## [EXERCISE DESCRIPTION]
The word "then" appears in some lines of the listing below; report how many such lines there are, and nothing else.

## [INPUT RECORDS]
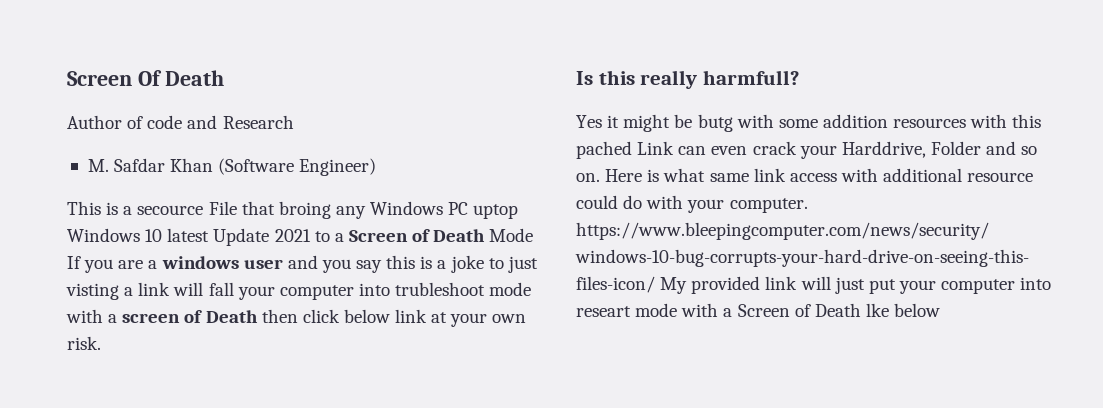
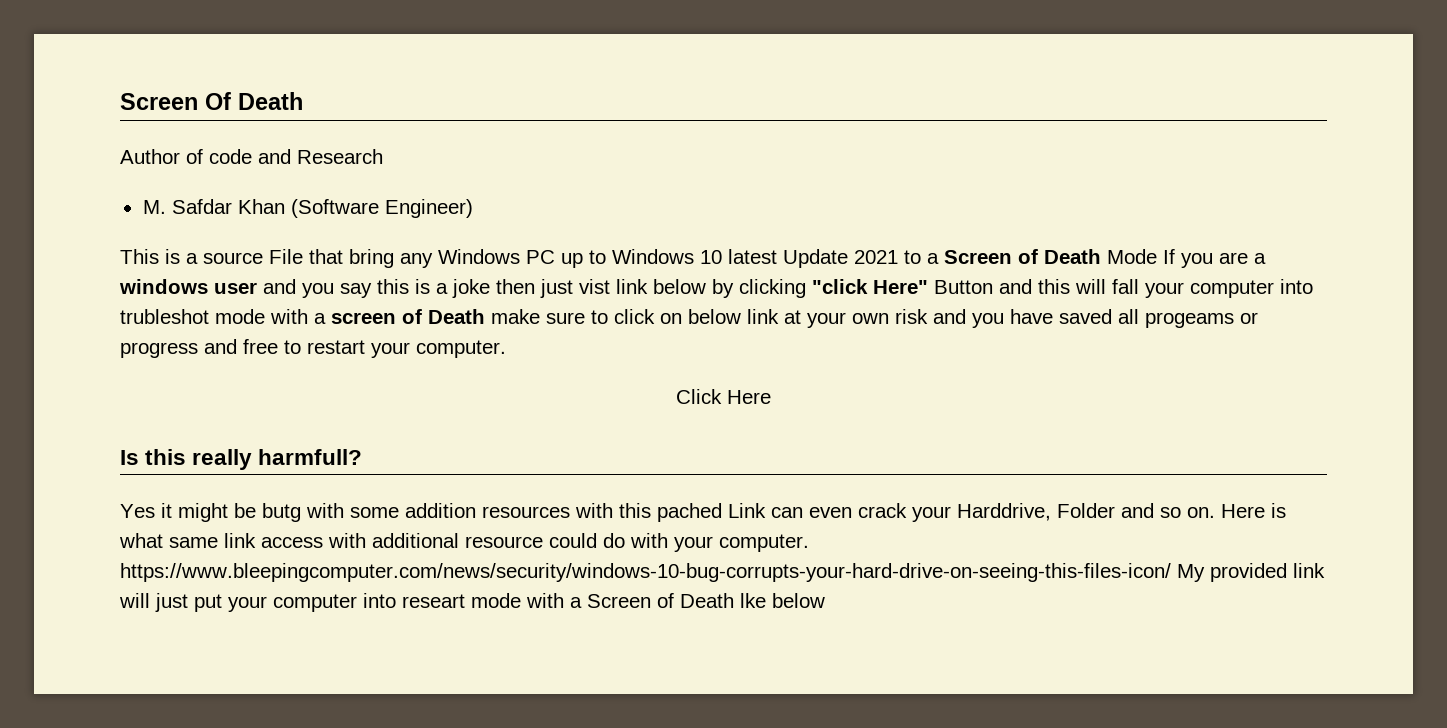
[137,205,204,215] secource -> [203,252,263,264] source
[278,201,331,219] broing -> [349,249,394,268] bring
[473,204,519,219] uptop -> [561,250,606,268] up to
[488,256,538,273] [66,282,171,300] to just visting a link -> [496,279,1070,298] then just vist link below by clicking "click Here" Button and this
[395,282,486,296] trubleshoot -> [120,309,209,324] trubleshot
[261,309,340,323] then click -> [491,309,682,324] make sure to click on
[67,336,101,350] risk. -> [895,309,1258,328] [120,339,506,358] [676,389,771,404] risk and you have saved all progeams or progress and free to restart your computer. // Click Here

## [COMPLETED EXERCISE]
2